Tunic
Series X & One

Tunic

(ESRB - Standard)

Mar 16, 2022
  • Puzzle
  • Role-playing (RPG)
  • Adventure
  • Indie
Publishers:
  • Finji
  • 22nd Century Toys
Developers:
  • Andrew Shouldice
(*) Offline play
Yes
Download required
No
(*) Disclamer: Xbox One and Series X|S consoles require an internet connection to set up/activate the system for the first time. An active Microsoft account is also required to play.
Comments:

Version 1.1.5.0 on disc
3.3GB on disc.
Both Xbox One and Series X versions on disc.

Text languages: English, Arabic, Bulgarian, Canadian French, Czech, Danish, German, Greek, Spanish, Spanish (LATAM), Finnish, French, Hungarian, Italian, Japanese, Korean, Dutch, Norwegian, Polish, Portuguese, Brazilian Portuguese, Romanian, Russian, Chinese (Traditional and Simplified), Swedish, Turkish, Ukrainian

Game plays completely offline from beginning to end with no issues. Includes all collectibles, upgrades, and secrets (purposely ambiguous to avoid spoilers, but everything is on disc). The game build is perfect, with one critical exception that the user must be aware of before playing:

— During my first play through attempt, when booting up the game for the third time and selecting Continue, I lost an arbitrary amount of progression and spawned many checkpoints back, losing items, upgrades, and all of my progress from the West Garden onwards. In an attempt to discover the root cause of this and prevent it from happening again, I started a second playthrough with the following parameters:

1) Every time I turned on my Xbox console, before booting up Tunic I made sure the date and time of the system is accurate to real world conditions.

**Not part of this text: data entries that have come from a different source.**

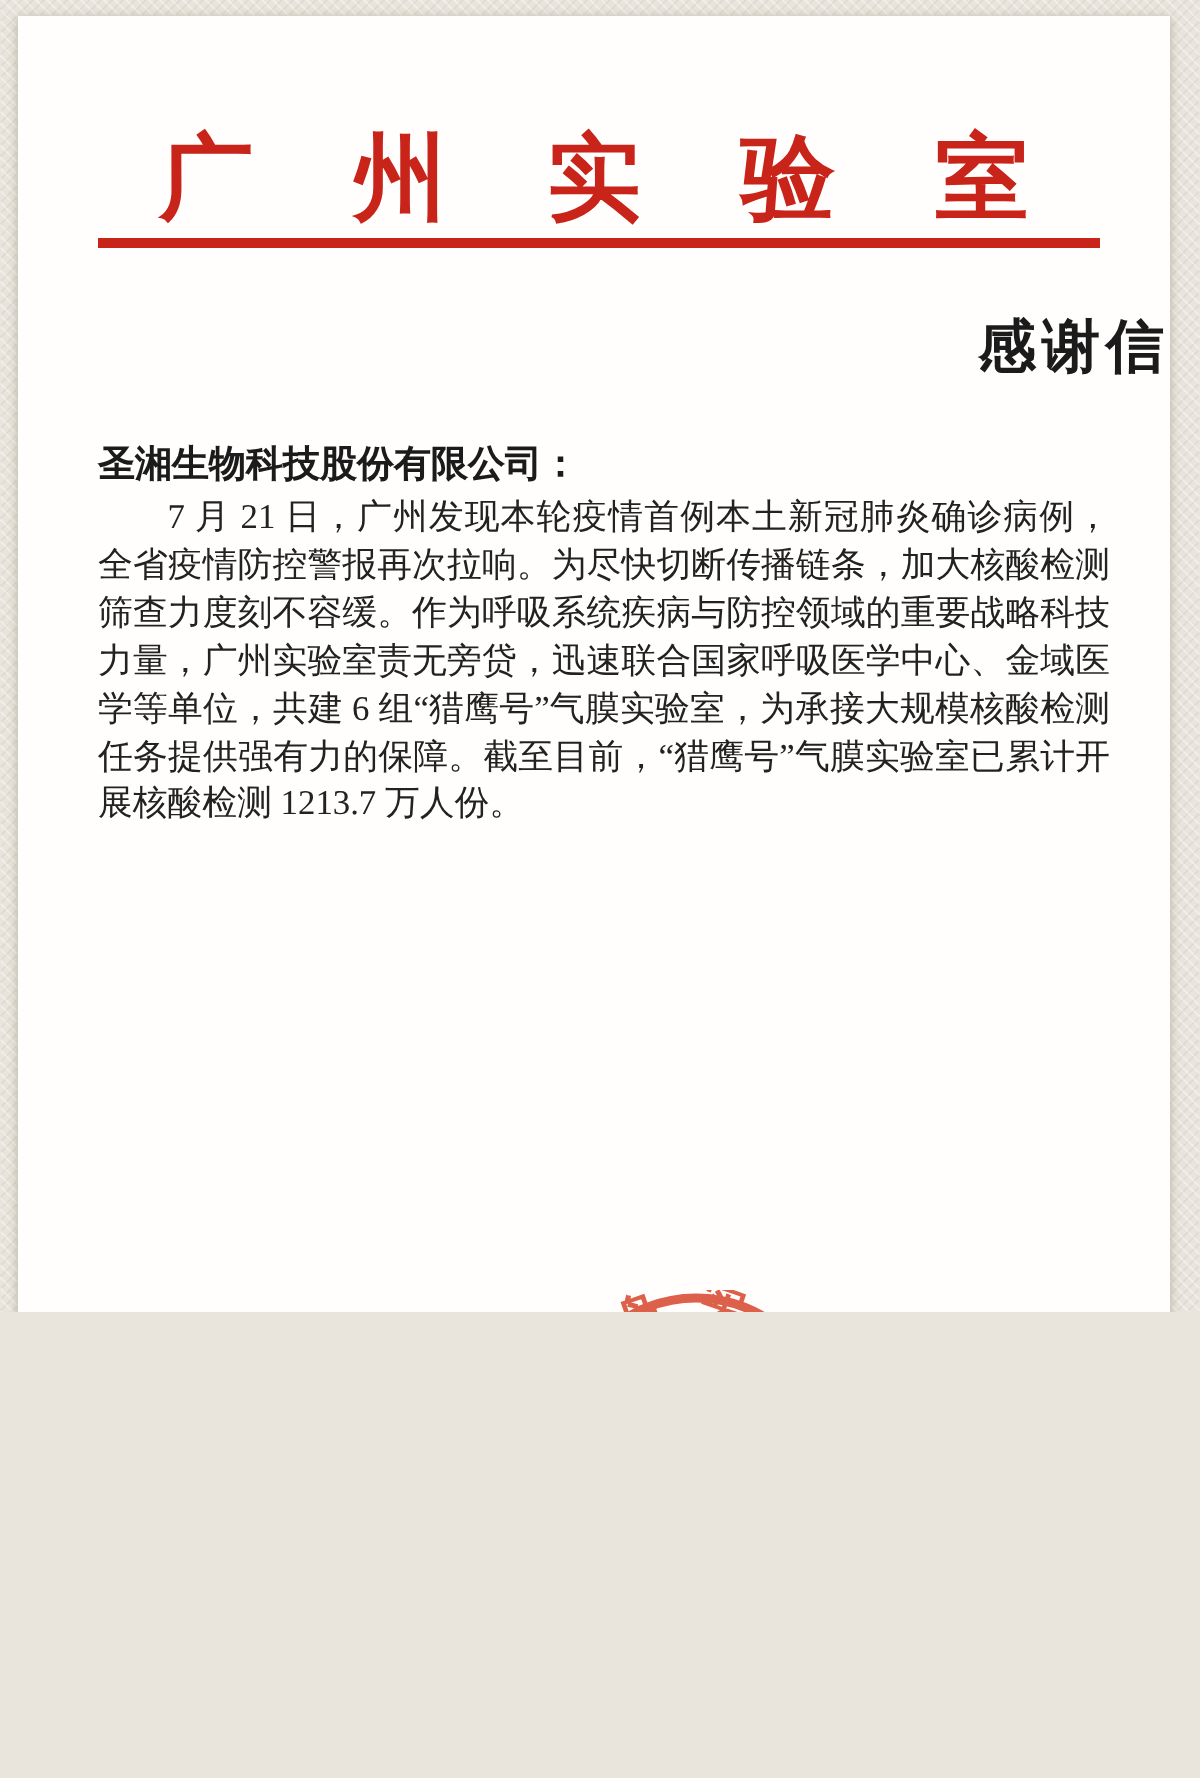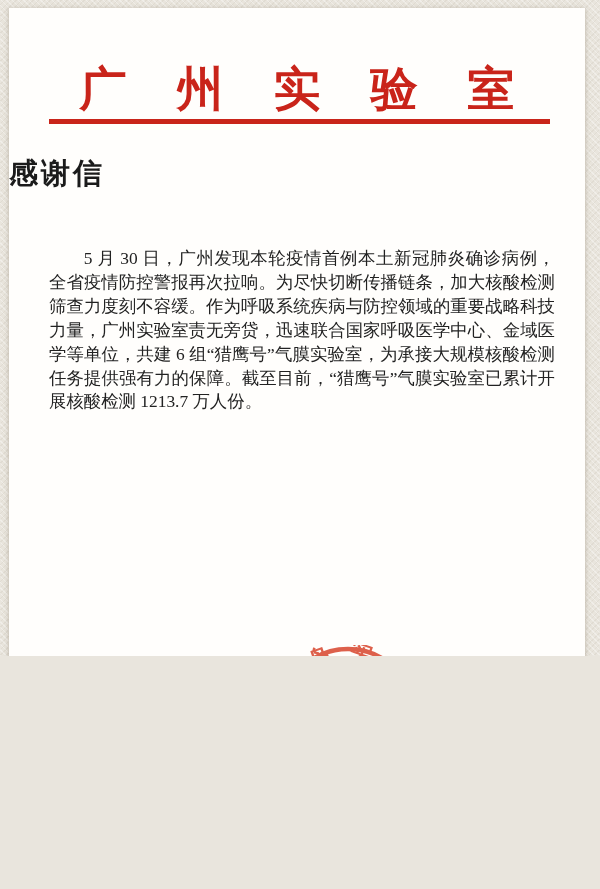"感谢信" .letter-title { text-align: left -> right }
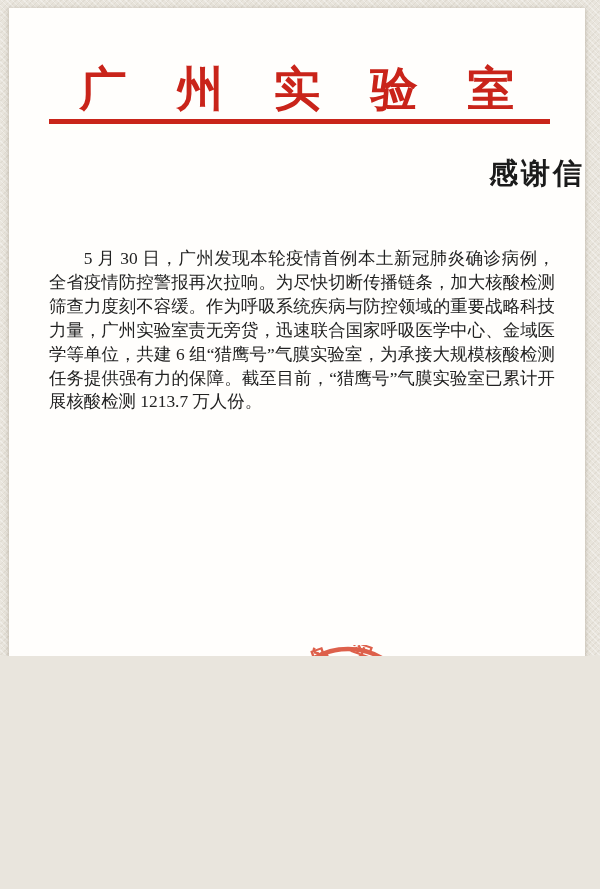"圣湘生物科技股份有限公司：" div.recipient { html: none -> <div>圣湘生物科技股份有限公司：</div> }
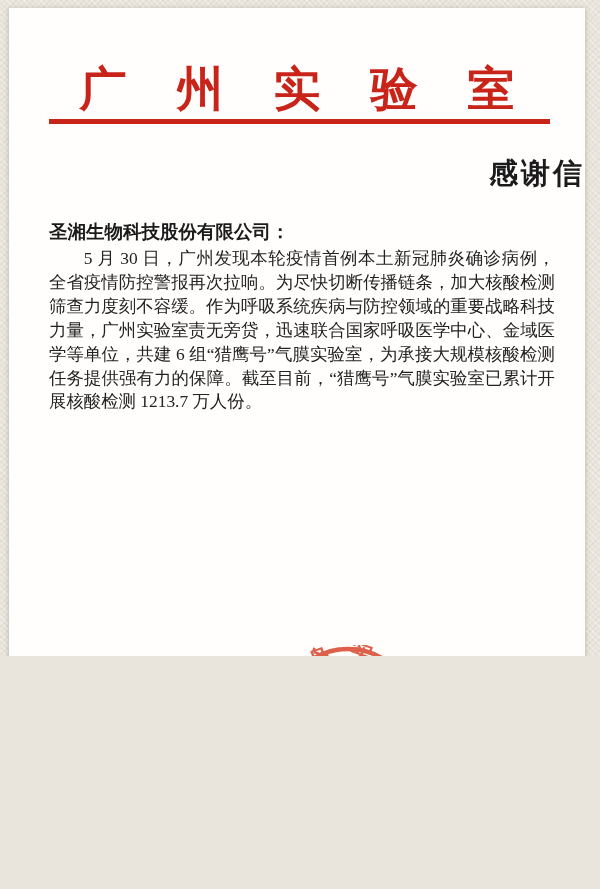"5 月 30" p { text: 5 月 30 -> 7 月 21 }
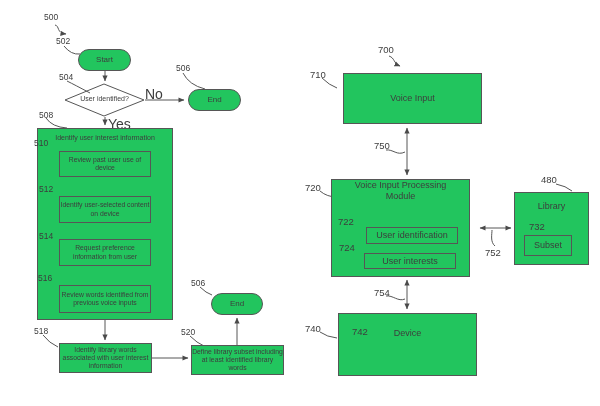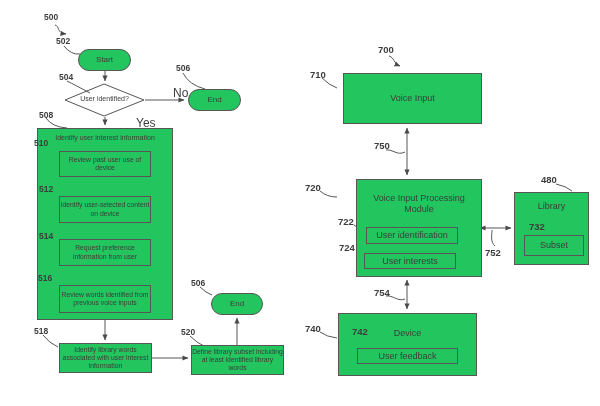"500" .ref { font-weight: bold -> none }
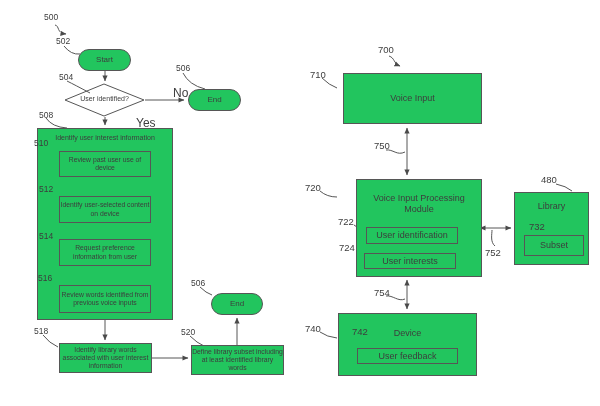"No" .lbl { font-size: 12px -> 14px; margin-left: 28px -> none }
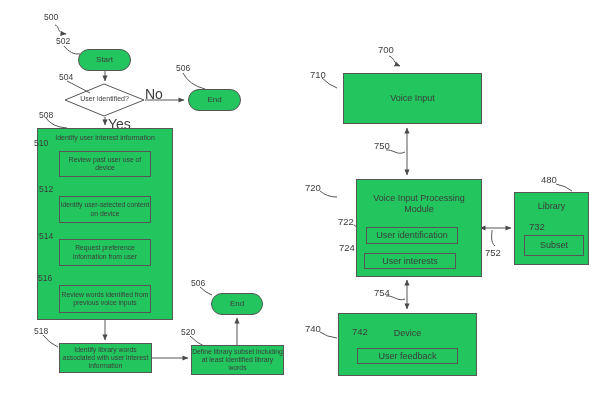"Voice Input Processing Module" div.box { left: 356px -> 331px; padding-top: 13px -> none; width: 126px -> 139px }
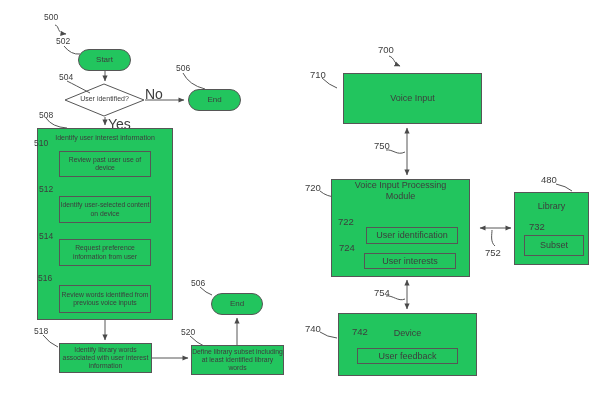"Subset" div.box { width: 60px -> 48px }
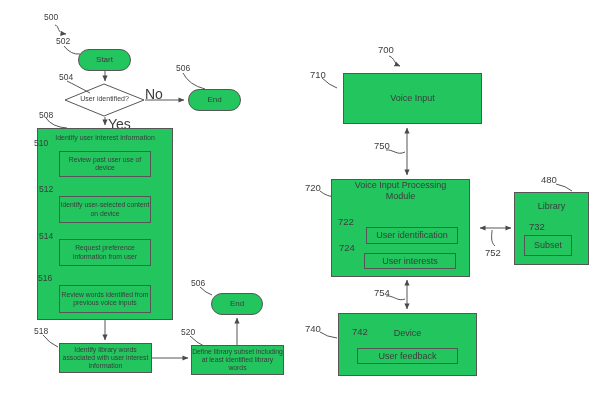"User feedback" div.box { html: <div> <span>User feedback</span> </div> -> none }
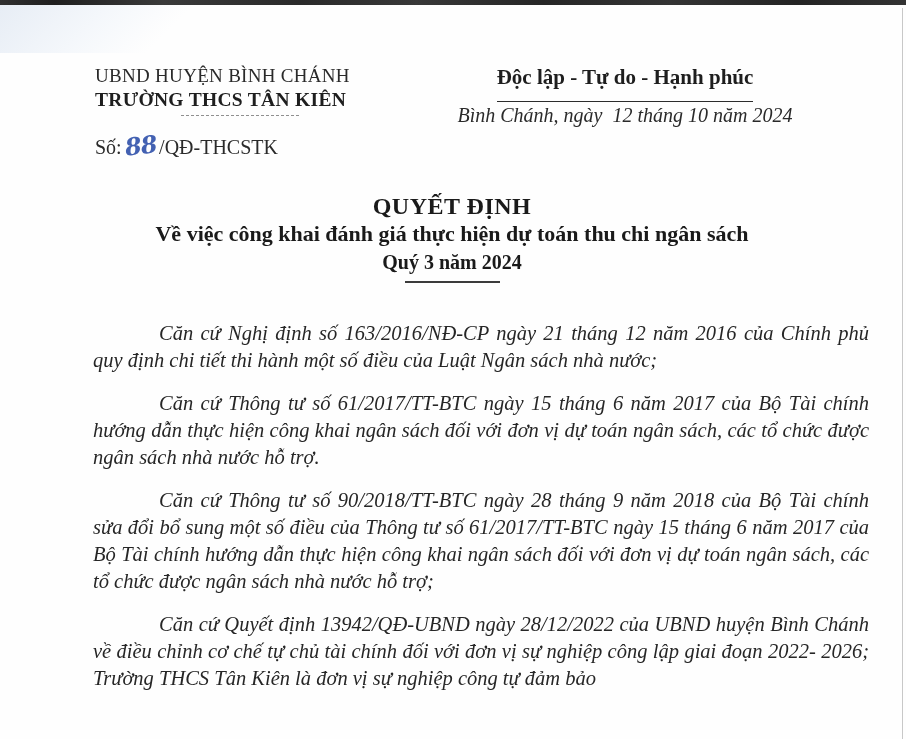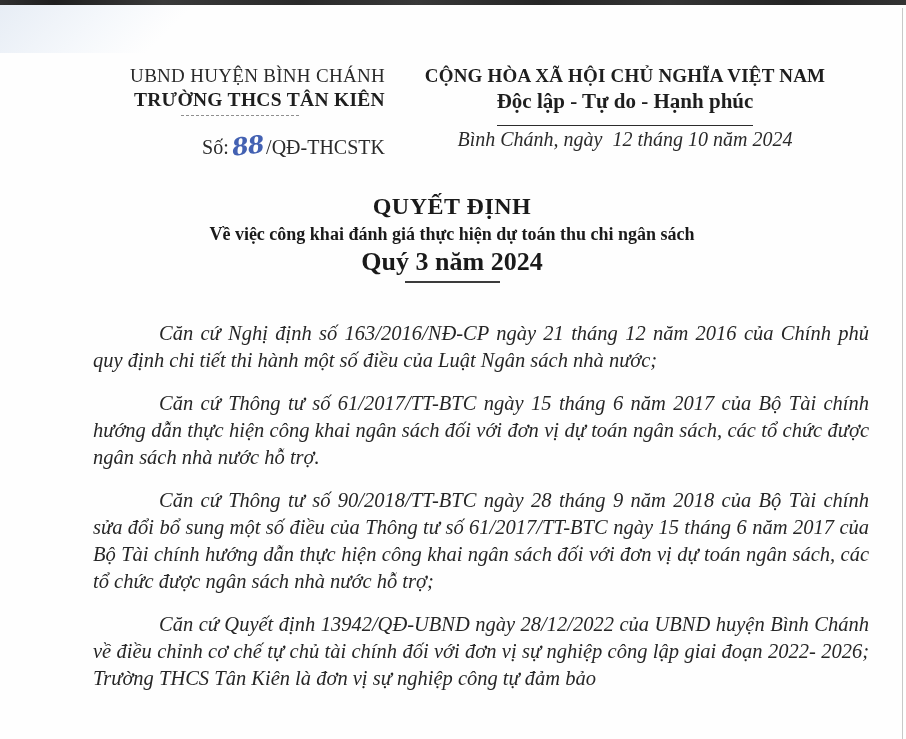"UBND HUYỆN BÌNH CHÁNH" .header-left { text-align: right -> left }
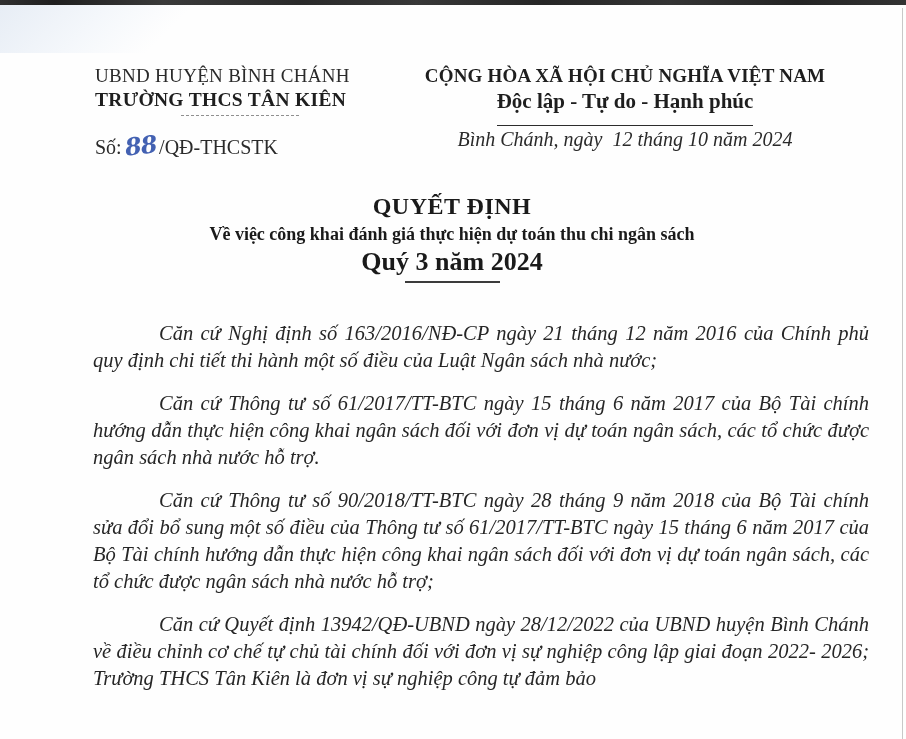"CỘNG HÒA XÃ HỘI CHỦ" div.nation { html: <div>CỘNG HÒA XÃ HỘI CHỦ NGHĨA VIỆT NAM</div> -> none }
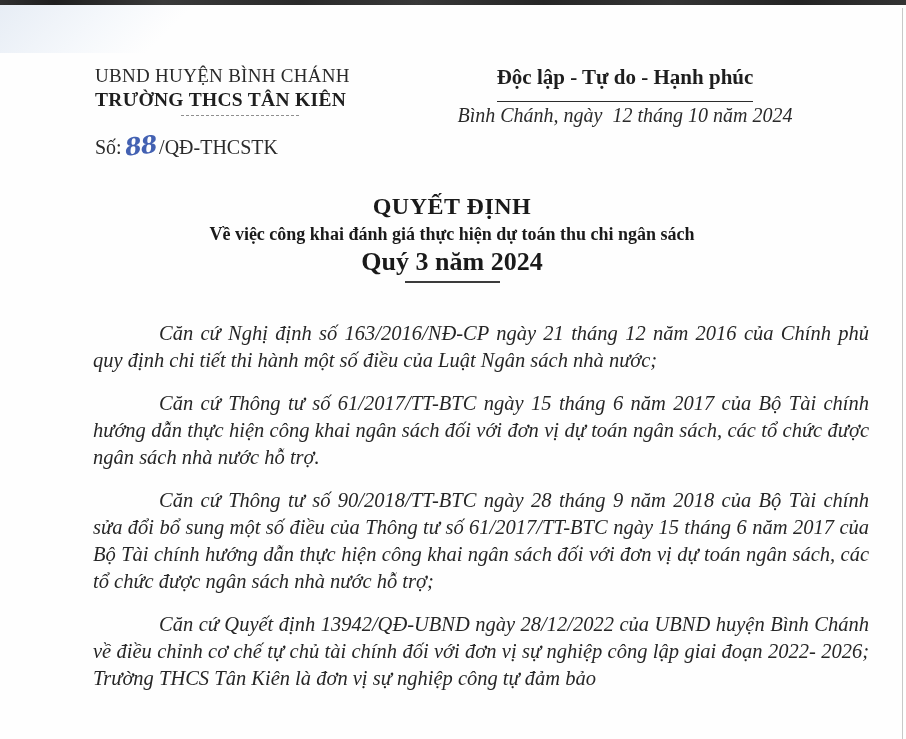"Về việc công khai đánh" .title-sub { font-size: 18px -> 22px }
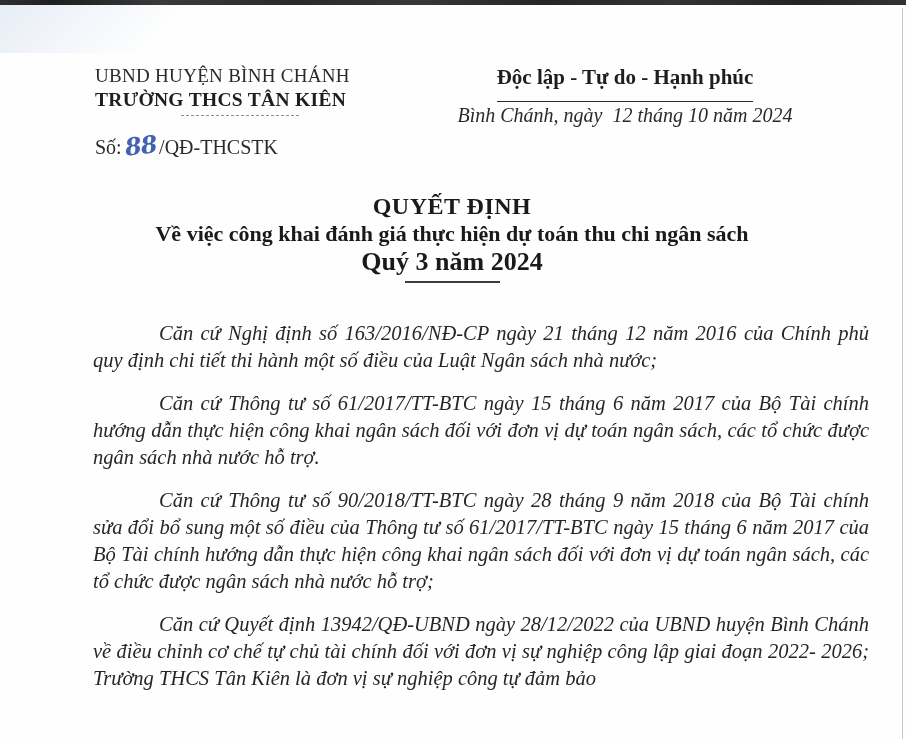"Quý 3 năm 2024" .title-period { font-size: 26px -> 20px }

2) Every time I boot up Tunic, I would use Load Game instead of Continue.

— Faithfully resorting to these two steps successfully prevented loss of progress from happening again. Thus, we can deduce that the root cause of progression loss is the game trying to query the user’s recent checkpoint when sorting by date and time, but runs into an error when the system’s is behind the game save file. This can happen when an Xbox console is disconnected from power and not reconnected to the internet, since the system cannot keep track of time offline without constant source of power; if you unplug the Xbox console, plug it in, then turn it on and check the date time without connecting it to the internet, you’ll notice the date is set back to 2019. Ultimately, it appears this interferes with Tunic’s save system. If you take care of applying the two aforementioned parameters, you’ll no doubt enjoy a perfect run of this fantastic game.